Tumor cell motility exhibits a crucial role in tumor development. Therefore, the present study aimed to investigate whether thymol could reduce C6 glioma cell migration. Cell viability was determined using the EZ-Cytox Cell Viability kit. The scratch wound healing and Boyden chamber assays were performed to test C6 glioma cell migration in the presence of fetal bovine serum (FBS).
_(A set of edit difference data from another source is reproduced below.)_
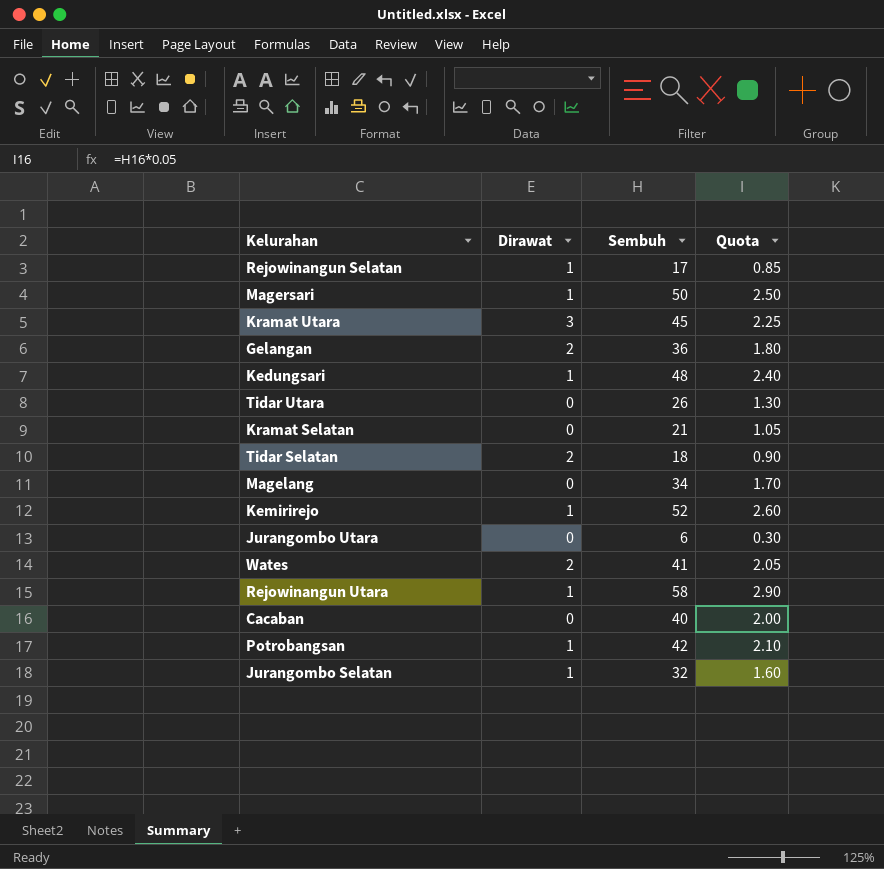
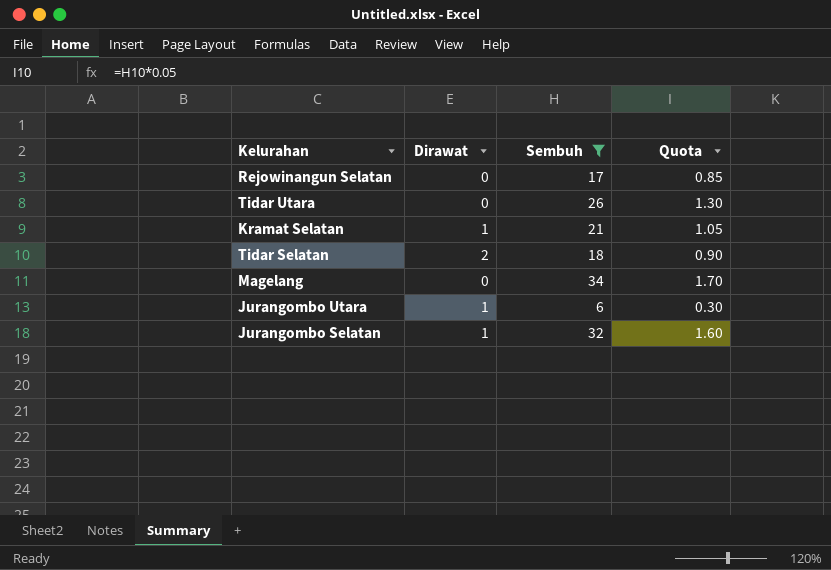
filter: none -> Sembuh <= 34
Rejowinangun Selatan | Dirawat: 1 -> 0
Kramat Selatan | Dirawat: 0 -> 1
Jurangombo Utara | Dirawat: 0 -> 1

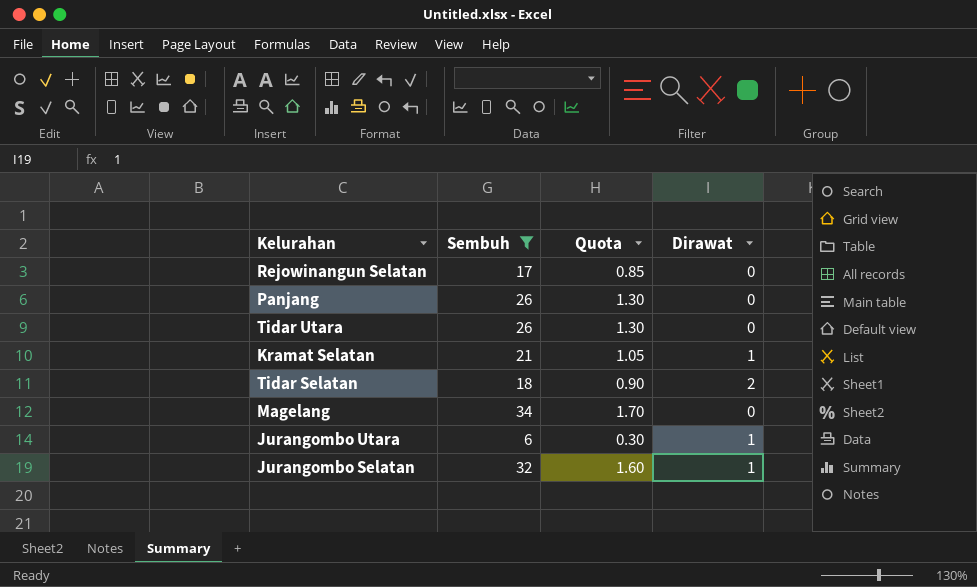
column Dirawat | position: 2 -> 4
row Panjang: none -> 26 | 1.30 | 0

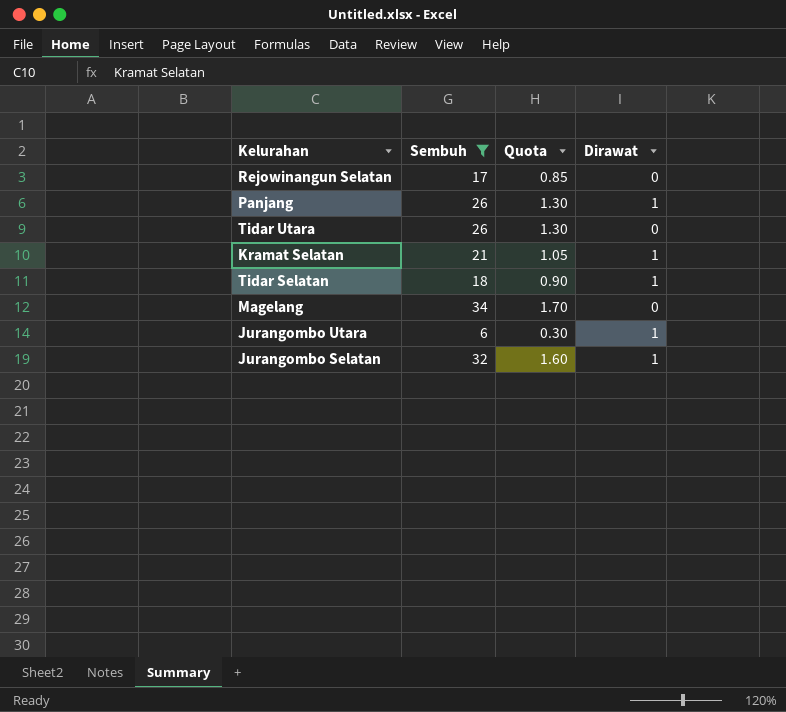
Panjang | Dirawat: 0 -> 1
Tidar Selatan | Dirawat: 2 -> 1

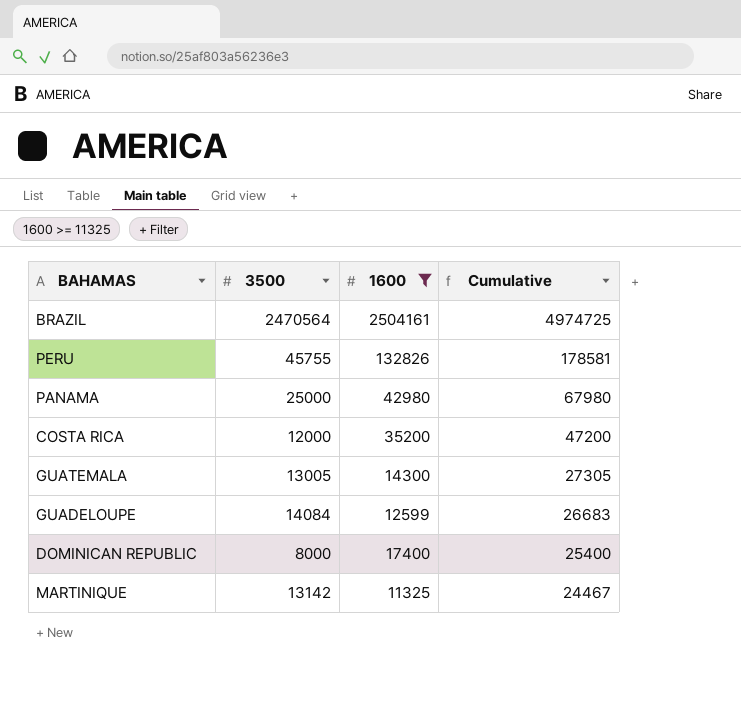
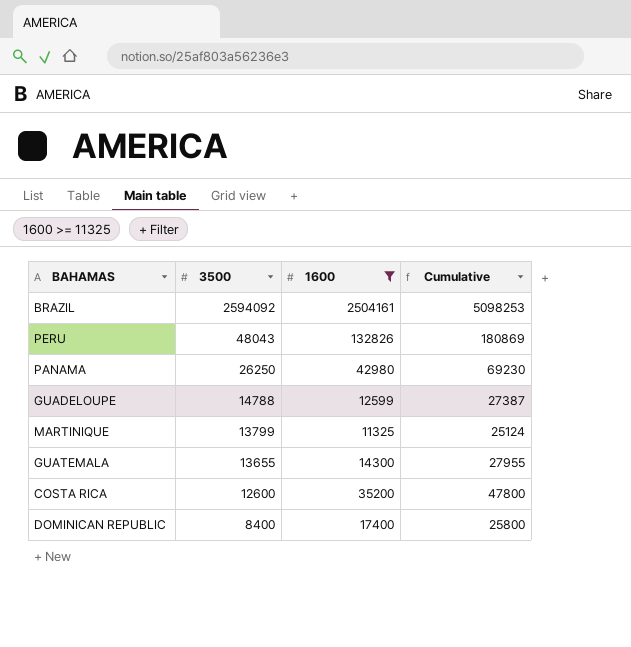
row order: Cumulative descending -> 3500 descending
BRAZIL | 3500: 2470564 -> 2594092
BRAZIL | Cumulative: 4974725 -> 5098253
PERU | 3500: 45755 -> 48043
PERU | Cumulative: 178581 -> 180869
PANAMA | 3500: 25000 -> 26250
PANAMA | Cumulative: 67980 -> 69230
GUADELOUPE | 3500: 14084 -> 14788
GUADELOUPE | Cumulative: 26683 -> 27387
MARTINIQUE | 3500: 13142 -> 13799
MARTINIQUE | Cumulative: 24467 -> 25124
GUATEMALA | 3500: 13005 -> 13655
GUATEMALA | Cumulative: 27305 -> 27955
COSTA RICA | 3500: 12000 -> 12600
COSTA RICA | Cumulative: 47200 -> 47800
DOMINICAN REPUBLIC | 3500: 8000 -> 8400
DOMINICAN REPUBLIC | Cumulative: 25400 -> 25800

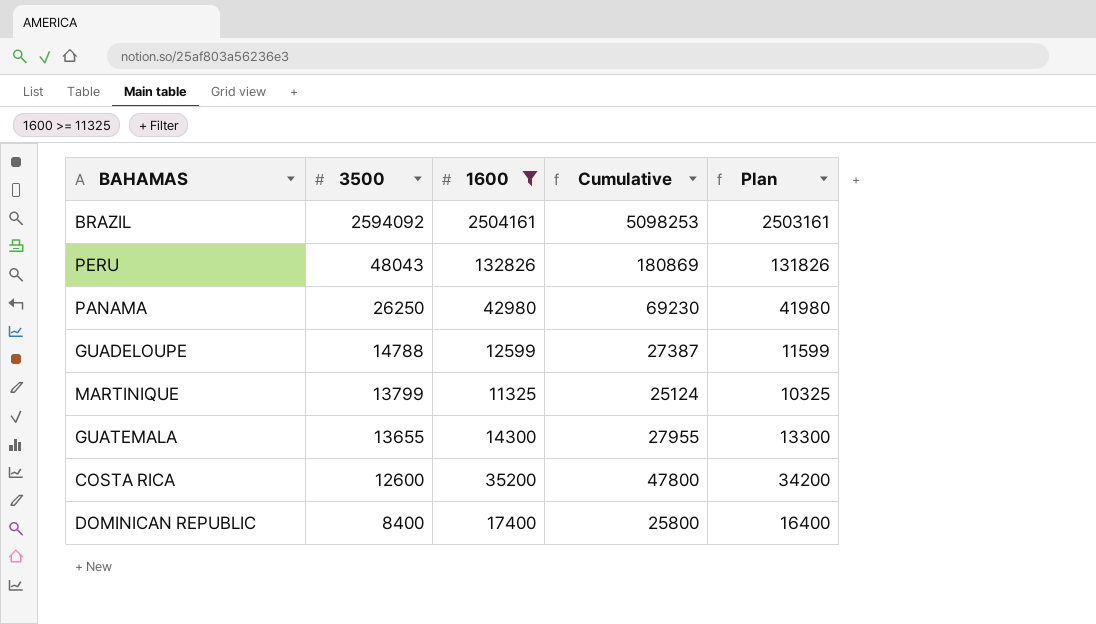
column Plan | formula: none -> [1600] - 1000

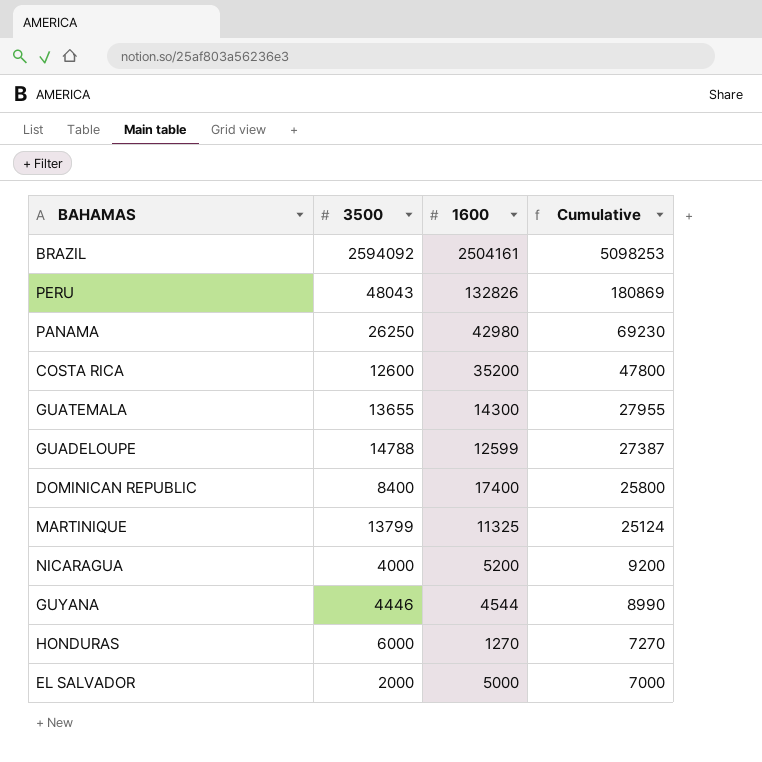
filter: 1600 >= 11325 -> none
row order: 3500 descending -> Cumulative descending
column Plan | formula: [1600] - 1000 -> none

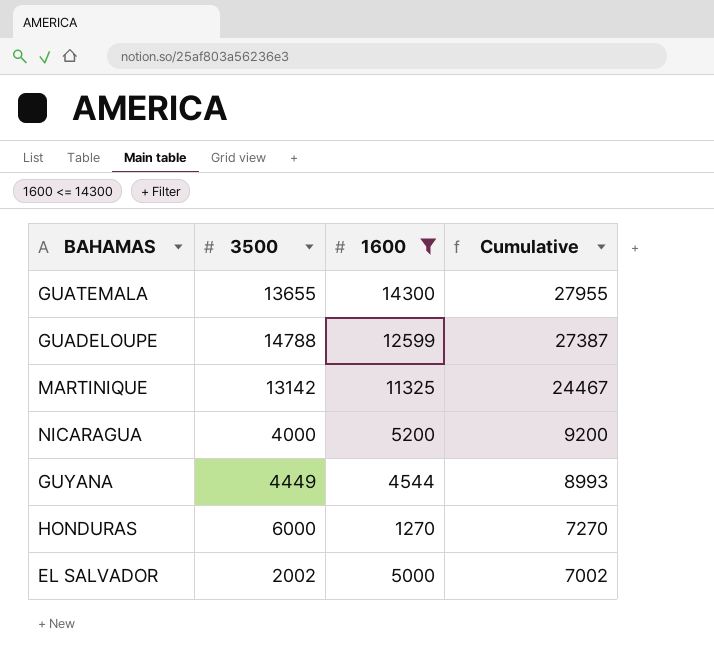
filter: none -> 1600 <= 14300
MARTINIQUE | 3500: 13799 -> 13142
MARTINIQUE | Cumulative: 25124 -> 24467
GUYANA | 3500: 4446 -> 4449
GUYANA | Cumulative: 8990 -> 8993
EL SALVADOR | 3500: 2000 -> 2002
EL SALVADOR | Cumulative: 7000 -> 7002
Additionally, the study investigated whether signaling proteins relevant to C6 glioma cell migration, i.e., extracellular signal-regulated kinases (ERK)1/2, protein kinase C (PKC), matrix metallopeptidase (MMP)9 and MMP2, were affected by thymol treatment. Up to 30 mu M, thymol did not alter cell viability, whereas 100 mu M thymol induced the death of similar to 20% of the cells. Furthermore, thymol (30 mu M) significantly reduced FBS-induced migration. In the FBS-stimulated C6 glioma cells, thymol (30 mu M) suppressed PKC and ERK1/2 phosphorylation. MMP9 and MMP2 production was also significantly reduced by treatment with 30 mu M thymol in the C6 glioma cells. Taken together, these results indicate that thymol attenuates C6 glioma cell migration. Additionally, the study suggests that the effect of thymol on the FBS-induced migration of C6 glioma cells affects PKC and ERK1/2 signaling, and suppresses MMP9 and MMP2 production.